■ Dataset extract
*** Block opens ***

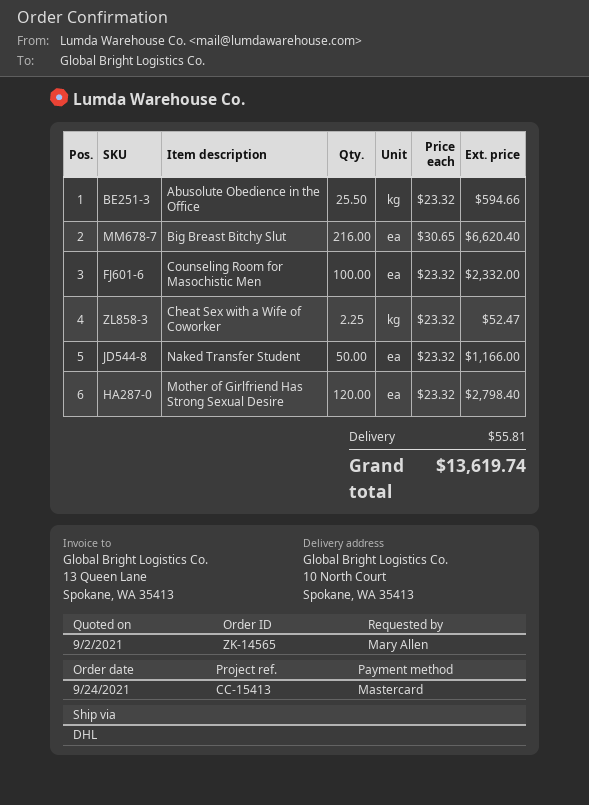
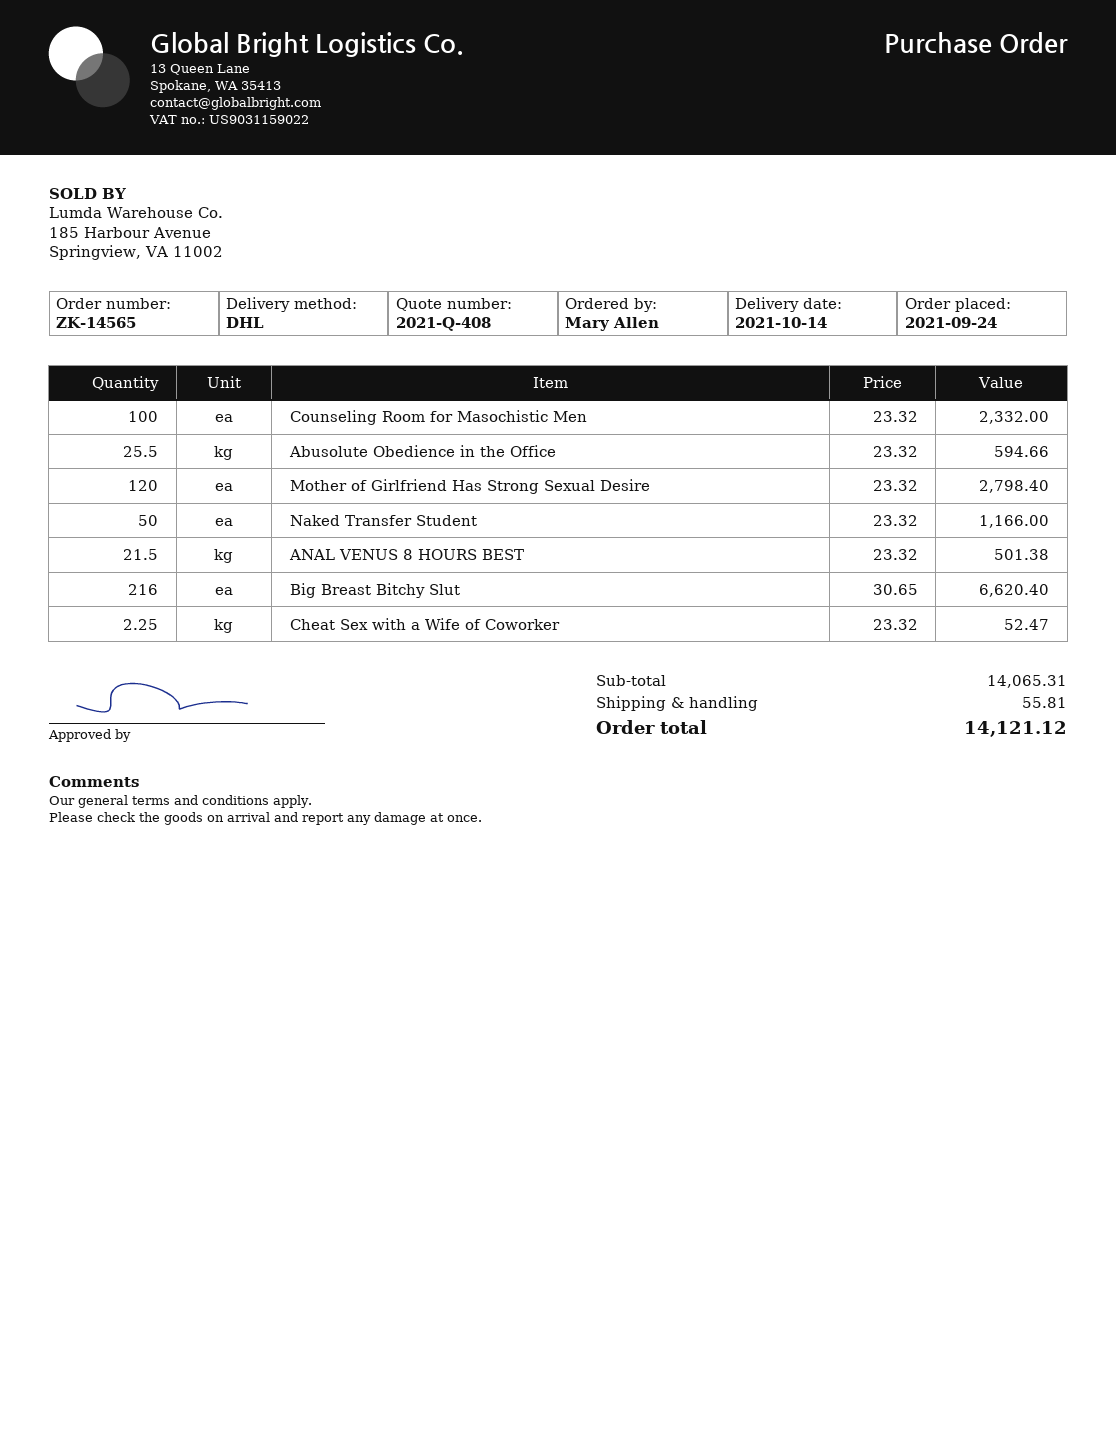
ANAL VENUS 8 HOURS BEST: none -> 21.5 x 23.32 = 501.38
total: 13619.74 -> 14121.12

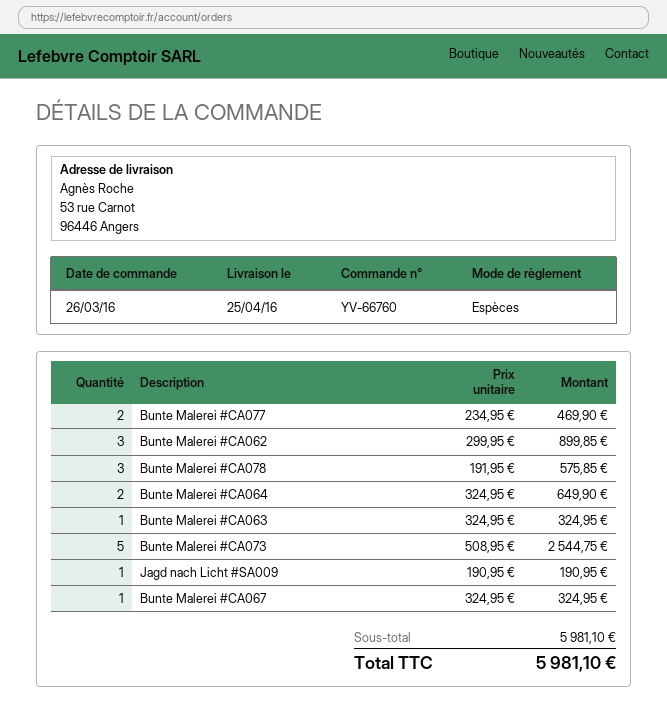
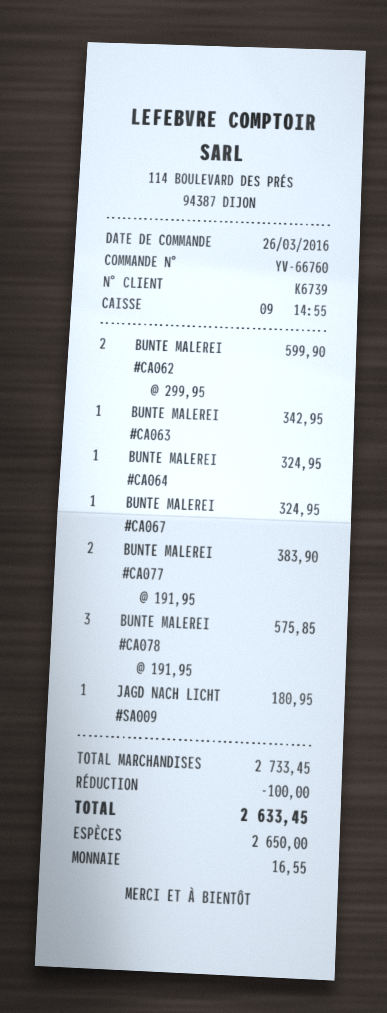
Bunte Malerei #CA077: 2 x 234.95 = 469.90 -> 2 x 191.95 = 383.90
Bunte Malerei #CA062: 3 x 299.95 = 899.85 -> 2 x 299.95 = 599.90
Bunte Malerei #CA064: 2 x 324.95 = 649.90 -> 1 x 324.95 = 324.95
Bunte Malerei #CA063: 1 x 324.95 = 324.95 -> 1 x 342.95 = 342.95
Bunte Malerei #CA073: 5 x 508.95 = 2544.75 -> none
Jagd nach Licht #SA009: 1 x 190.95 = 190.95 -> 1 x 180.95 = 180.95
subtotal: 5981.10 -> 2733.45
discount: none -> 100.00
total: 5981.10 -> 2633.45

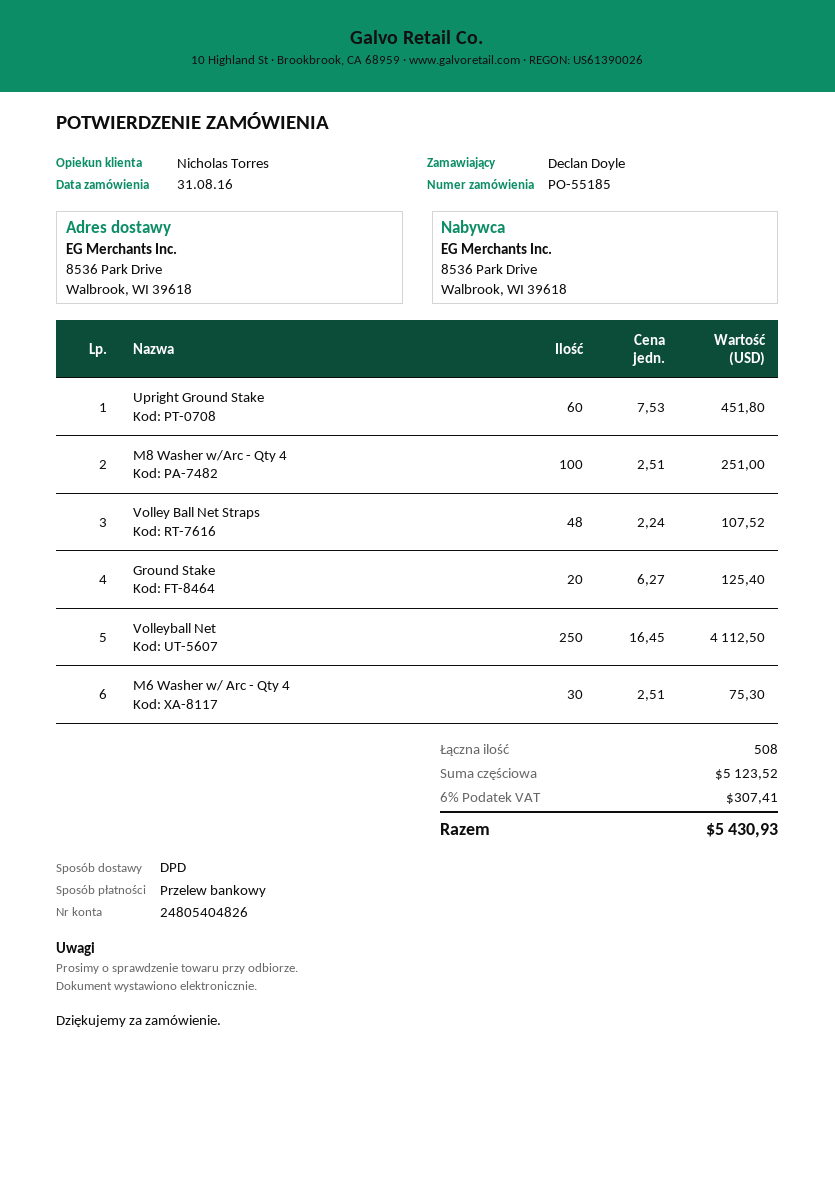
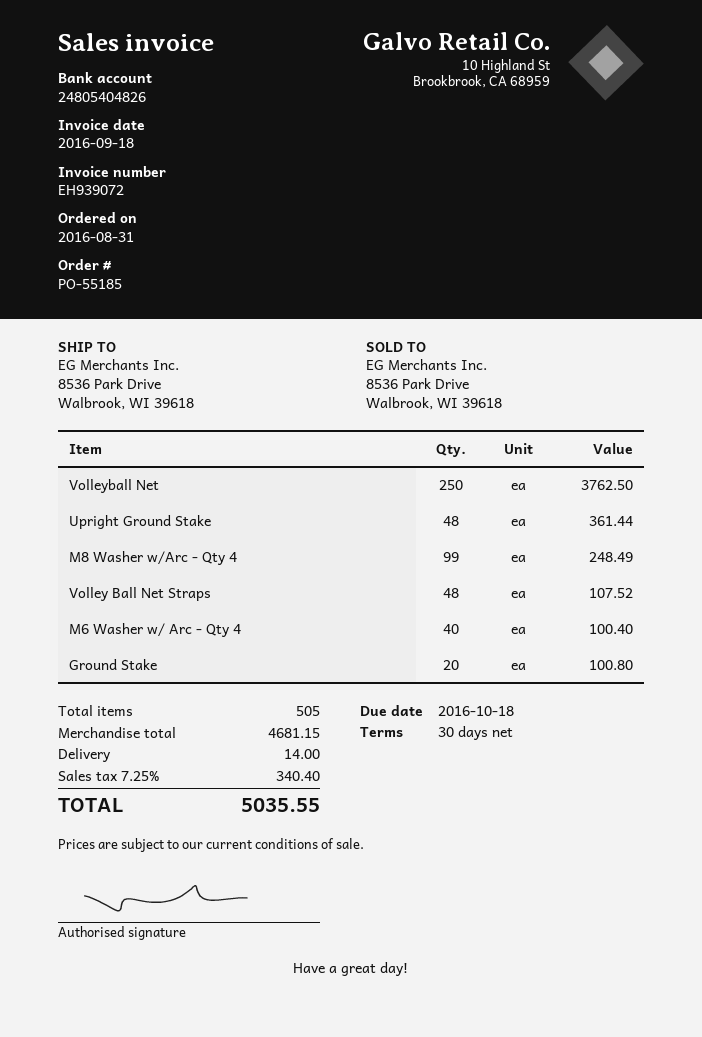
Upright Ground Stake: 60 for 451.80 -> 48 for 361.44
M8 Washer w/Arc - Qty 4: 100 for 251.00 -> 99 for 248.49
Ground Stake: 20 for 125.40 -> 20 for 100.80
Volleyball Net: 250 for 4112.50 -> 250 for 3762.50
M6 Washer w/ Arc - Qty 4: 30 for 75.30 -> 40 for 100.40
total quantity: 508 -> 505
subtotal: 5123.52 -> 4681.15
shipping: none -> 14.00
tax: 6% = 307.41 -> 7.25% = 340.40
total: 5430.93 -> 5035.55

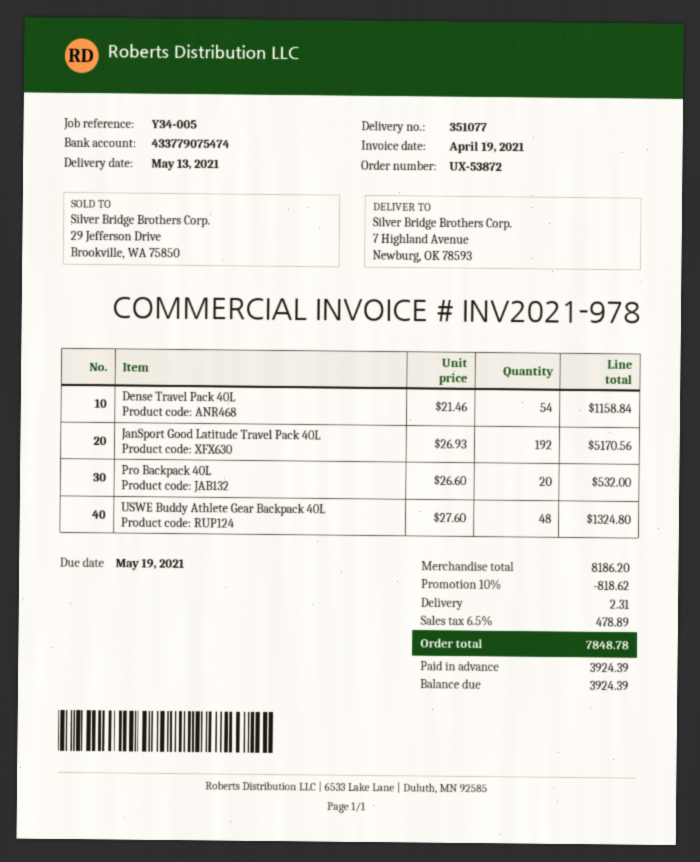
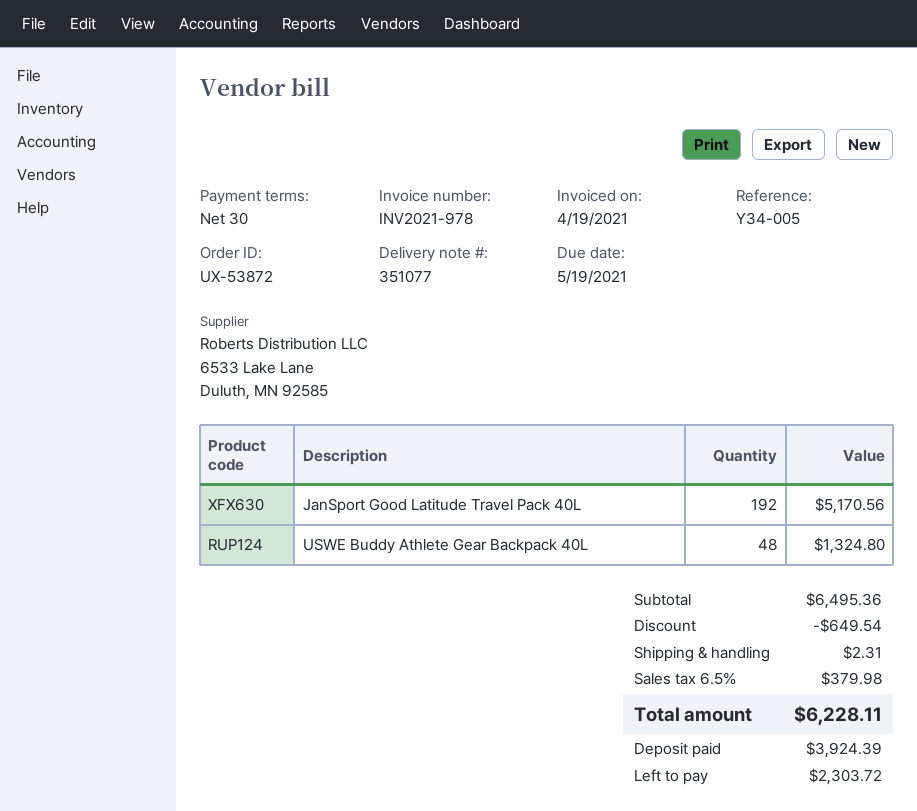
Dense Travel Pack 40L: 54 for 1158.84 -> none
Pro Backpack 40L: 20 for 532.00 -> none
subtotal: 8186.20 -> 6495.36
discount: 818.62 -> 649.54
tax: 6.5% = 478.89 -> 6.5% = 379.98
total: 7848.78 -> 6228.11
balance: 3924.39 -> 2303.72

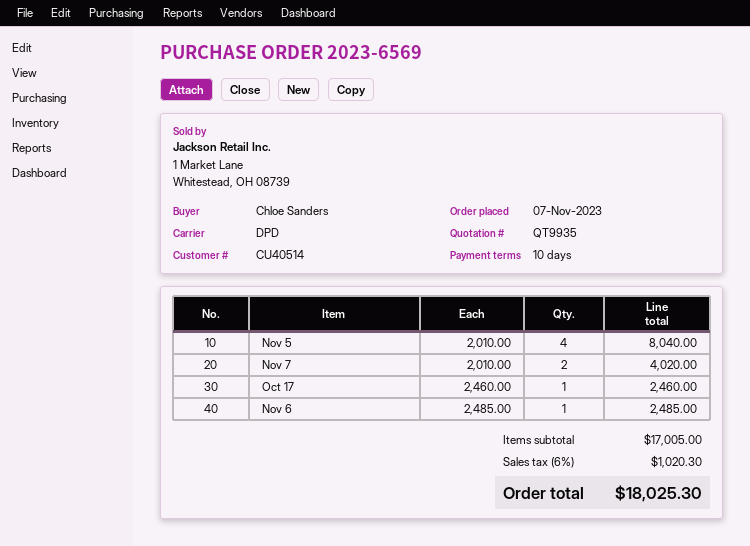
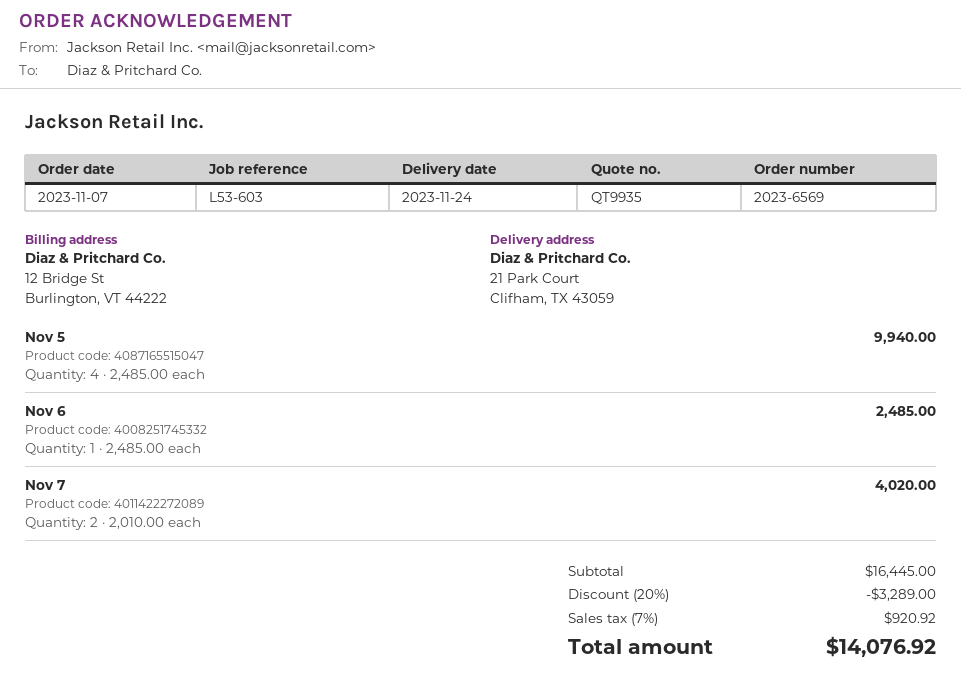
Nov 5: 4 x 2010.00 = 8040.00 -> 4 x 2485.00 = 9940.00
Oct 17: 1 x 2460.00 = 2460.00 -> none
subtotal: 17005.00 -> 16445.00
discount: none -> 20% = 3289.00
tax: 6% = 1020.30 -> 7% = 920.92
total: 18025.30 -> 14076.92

*** Block closes ***

■ What you are asked to do
A verbatim copy of every entry above, with no pictures, is the expected output.

■ Your solution
ANAL VENUS 8 HOURS BEST: none -> 21.5 x 23.32 = 501.38
total: 13619.74 -> 14121.12

Bunte Malerei #CA077: 2 x 234.95 = 469.90 -> 2 x 191.95 = 383.90
Bunte Malerei #CA062: 3 x 299.95 = 899.85 -> 2 x 299.95 = 599.90
Bunte Malerei #CA064: 2 x 324.95 = 649.90 -> 1 x 324.95 = 324.95
Bunte Malerei #CA063: 1 x 324.95 = 324.95 -> 1 x 342.95 = 342.95
Bunte Malerei #CA073: 5 x 508.95 = 2544.75 -> none
Jagd nach Licht #SA009: 1 x 190.95 = 190.95 -> 1 x 180.95 = 180.95
subtotal: 5981.10 -> 2733.45
discount: none -> 100.00
total: 5981.10 -> 2633.45

Upright Ground Stake: 60 for 451.80 -> 48 for 361.44
M8 Washer w/Arc - Qty 4: 100 for 251.00 -> 99 for 248.49
Ground Stake: 20 for 125.40 -> 20 for 100.80
Volleyball Net: 250 for 4112.50 -> 250 for 3762.50
M6 Washer w/ Arc - Qty 4: 30 for 75.30 -> 40 for 100.40
total quantity: 508 -> 505
subtotal: 5123.52 -> 4681.15
shipping: none -> 14.00
tax: 6% = 307.41 -> 7.25% = 340.40
total: 5430.93 -> 5035.55

Dense Travel Pack 40L: 54 for 1158.84 -> none
Pro Backpack 40L: 20 for 532.00 -> none
subtotal: 8186.20 -> 6495.36
discount: 818.62 -> 649.54
tax: 6.5% = 478.89 -> 6.5% = 379.98
total: 7848.78 -> 6228.11
balance: 3924.39 -> 2303.72

Nov 5: 4 x 2010.00 = 8040.00 -> 4 x 2485.00 = 9940.00
Oct 17: 1 x 2460.00 = 2460.00 -> none
subtotal: 17005.00 -> 16445.00
discount: none -> 20% = 3289.00
tax: 6% = 1020.30 -> 7% = 920.92
total: 18025.30 -> 14076.92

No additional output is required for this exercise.